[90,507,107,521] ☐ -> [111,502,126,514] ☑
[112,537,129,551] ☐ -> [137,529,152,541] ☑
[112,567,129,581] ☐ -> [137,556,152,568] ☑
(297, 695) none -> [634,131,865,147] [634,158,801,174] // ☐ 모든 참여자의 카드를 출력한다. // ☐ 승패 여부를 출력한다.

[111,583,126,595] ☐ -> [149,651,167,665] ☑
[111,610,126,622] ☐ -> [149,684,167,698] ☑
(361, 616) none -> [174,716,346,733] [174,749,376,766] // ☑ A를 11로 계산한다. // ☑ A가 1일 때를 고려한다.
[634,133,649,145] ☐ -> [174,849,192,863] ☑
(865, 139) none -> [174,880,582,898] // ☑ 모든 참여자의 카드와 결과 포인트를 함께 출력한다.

● ● ●

Give back exactly the lines from the one that contains "(361, 616) none" to the end of the material, both ends kept, and no other line.

■ **REPLY**
(361, 616) none -> [174,716,346,733] [174,749,376,766] // ☑ A를 11로 계산한다. // ☑ A가 1일 때를 고려한다.
[634,133,649,145] ☐ -> [174,849,192,863] ☑
(865, 139) none -> [174,880,582,898] // ☑ 모든 참여자의 카드와 결과 포인트를 함께 출력한다.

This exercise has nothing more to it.